CarMax Inc. declined 8.3 percent to $14.04. The biggest U.S. used-car dealer was cut to “hold” from “buy” at Deutsche Bank AG, which said the risk-reward ratio for the company’s stock is more balanced after its recent rally.
‘Remain Weak’
Federal Reserve officials on June 24, at the conclusion of their two-day meeting, may say the U.S. is showing signs of emerging from the worst recession in a half century. Following their last meeting in April, policy makers said the economy will “remain weak for a time.” The central bankers will also keep the benchmark interest rate in the range of zero to 0.25 percent, economists said.
Apple Inc. slipped 1.5 percent to $137.37. Apple Chief Executive Officer Steve Jobs had a liver transplant about two months ago, a person familiar with the matter said. Jobs, a cancer survivor, went on medical leave in January after saying he wanted to take himself out of the limelight and focus on his health. Apple should disclose whether he had a liver transplant if he returns to work this month in the role of CEO, corporate governance experts said.

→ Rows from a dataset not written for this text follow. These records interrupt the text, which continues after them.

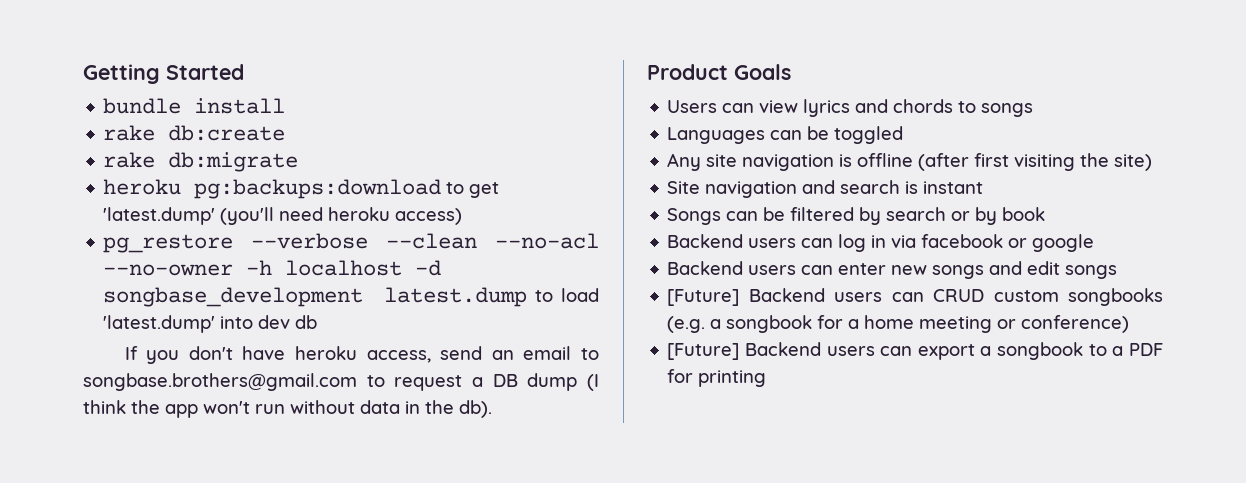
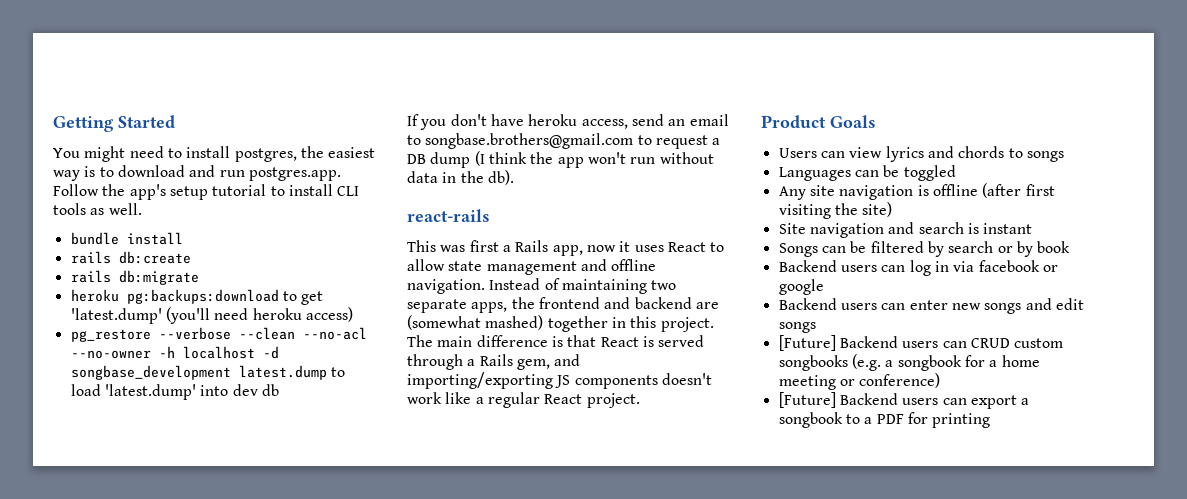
(244, 72) none -> [53,146,376,162] [53,165,341,181] [53,184,360,200] [53,203,142,215] // You might need to install postgres, the easiest way is to download and run postgres.app. Follow the app's setup tutorial to install CLI tools as well.
[103,125,156,141] rake -> [70,251,111,264] rails
[103,152,156,168] rake -> [70,270,111,283] rails
(492, 409) none -> [407,209,490,222] [407,240,725,256] [407,259,657,275] [407,278,677,294] [407,297,719,313] [407,315,714,332] [407,335,705,347] [407,354,581,370] [407,372,712,389] [407,392,640,408] // react-rails // This was first a Rails app, now it uses React to allow state management and offline navigation. Instead of maintaining two separate apps, the frontend and backend are (somewhat mashed) together in this project. The main difference is that React is served through a Rails gem, and importing/exporting JS components doesn't work like a regular React project.

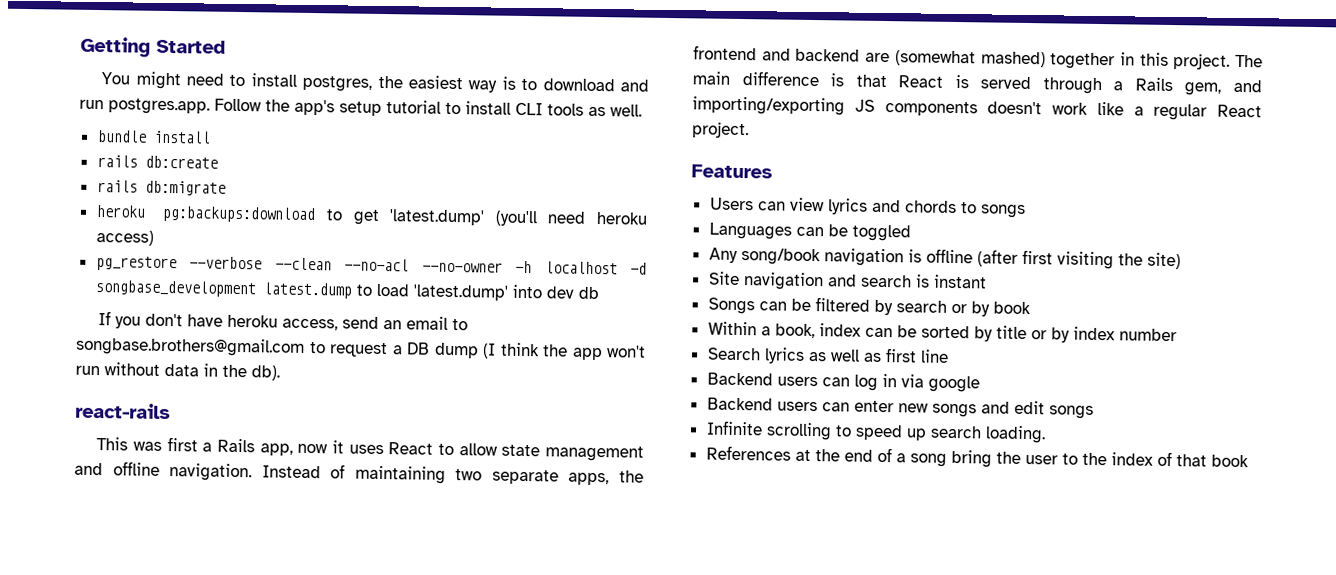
[761,115,876,128] Product Goals -> [691,164,773,179] Features
[809,185,835,196] site -> [740,248,821,266] song/book
(1071, 247) none -> [707,321,1177,343] [706,347,949,364] // Within a book, index can be sorted by title or by index number // Search lyrics as well as first line
[978,260,1058,272] facebook or -> (924, 381) none
[778,335,1064,351] [778,354,1040,371] [778,373,941,390] [778,392,1030,409] [778,412,991,428] [Future] Backend users can CRUD custom songbooks (e.g. a songbook for a home meeting or conference) // [Future] Backend users can export a songbook to a PDF for printing -> [705,420,1046,444] [705,445,1249,468] Infinite scrolling to speed up search loading. // References at the end of a song bring the user to the index of that book

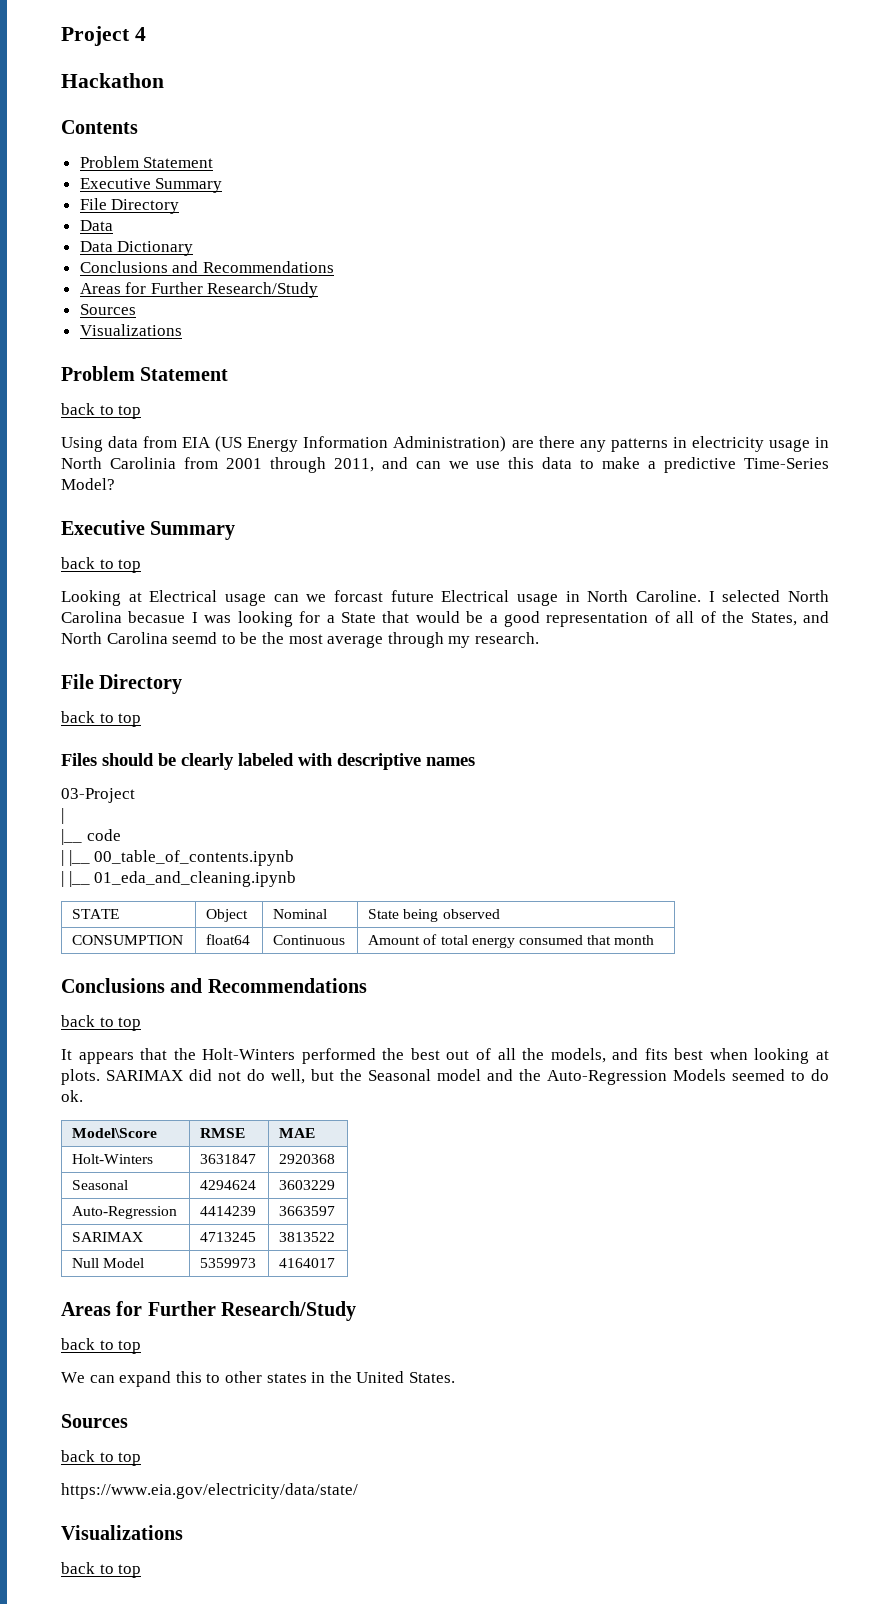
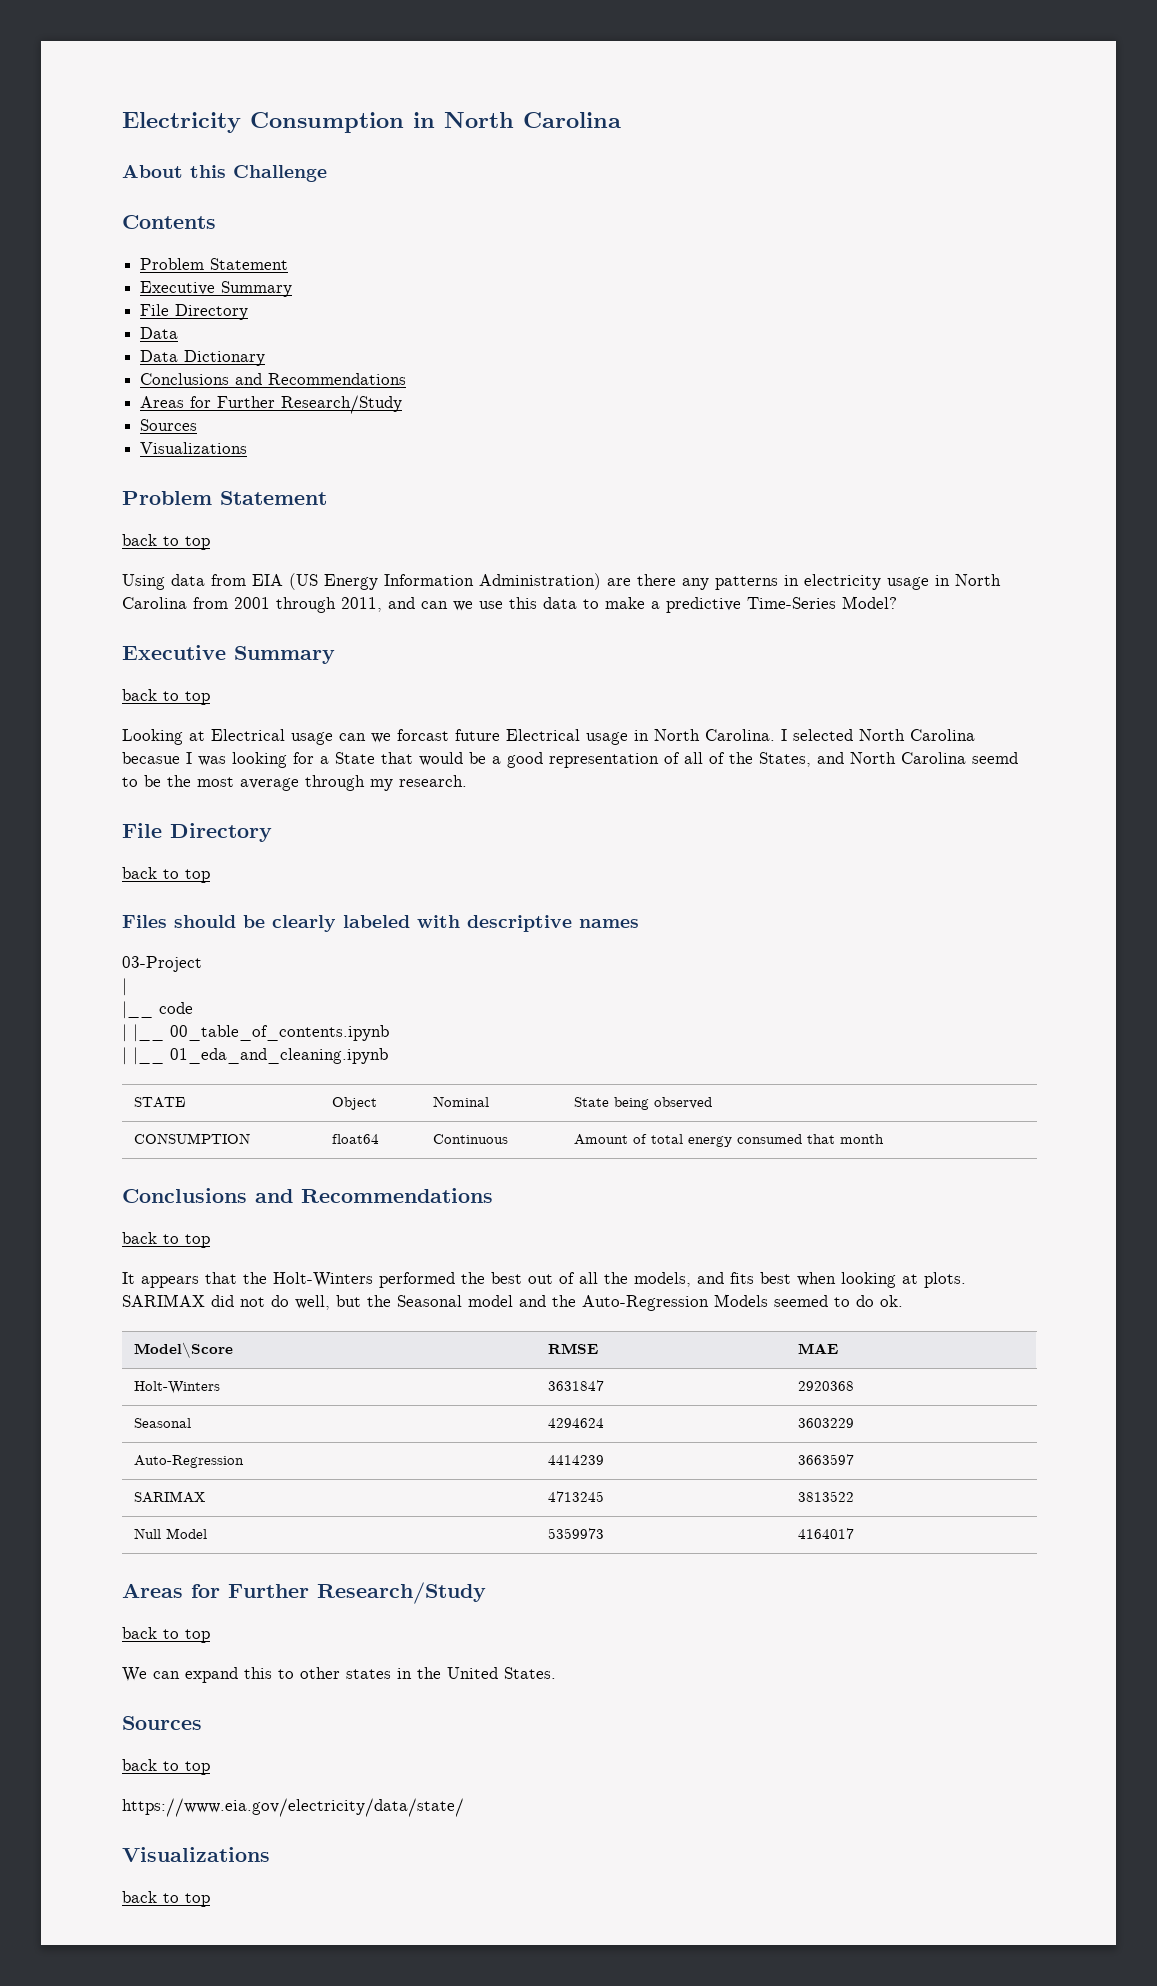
[61,26,146,46] [61,73,164,88] Project 4 // Hackathon -> [122,112,621,133] [122,165,327,182] Electricity Consumption in North Carolina // About this Challenge
[109,457,176,469] Carolinia -> [122,597,187,609] Carolina
[636,590,701,602] Caroline. -> [705,729,775,741] Carolina.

Apple slipped even after saying it sold more than 1 million iPhone 3G S units in the device’s opening weekend. Piper Jaffray & Co. predicted sales of about 750,000 after initially forecasting 500,000 in the debut weekend. Apple also said 6 million people have downloaded its new iPhone 3.0 software in the five days it’s been out.
Bonds Gain
Treasuries advanced for a second day as the World Bank forecast made it more likely the Fed will keep interest rates near zero for longer. Traders reduced bets the central bank will raise borrowing costs by the end of the year, according to futures on the Chicago Board of Trade.
Today’s slide extended losses from the S&P 500’s 2.6 percent drop last week, its first weekly decline in more than a month. Last week’s retreat came as lower crude oil hurt fuel producers and S&P downgraded the credit ratings of 18 banks.
The benchmark index for U.S. stock options jumped the most since April 20 today. The VIX, as the Chicago Board Options Exchange Volatility Index is known, increased 11 percent to 31.17. The index, which measures the cost of using options as insurance against declines in the S&P 500, is down from a record 80.86 in November yet above its 20 average over its 19-year history.
The S&P 500 has risen or fallen by more than 3 percent on 23 trading days this year, the third-most in the benchmark’s 81- year history after 1932 and 1933, according to Howard Silverblatt, the senior index analyst at S&P in New York.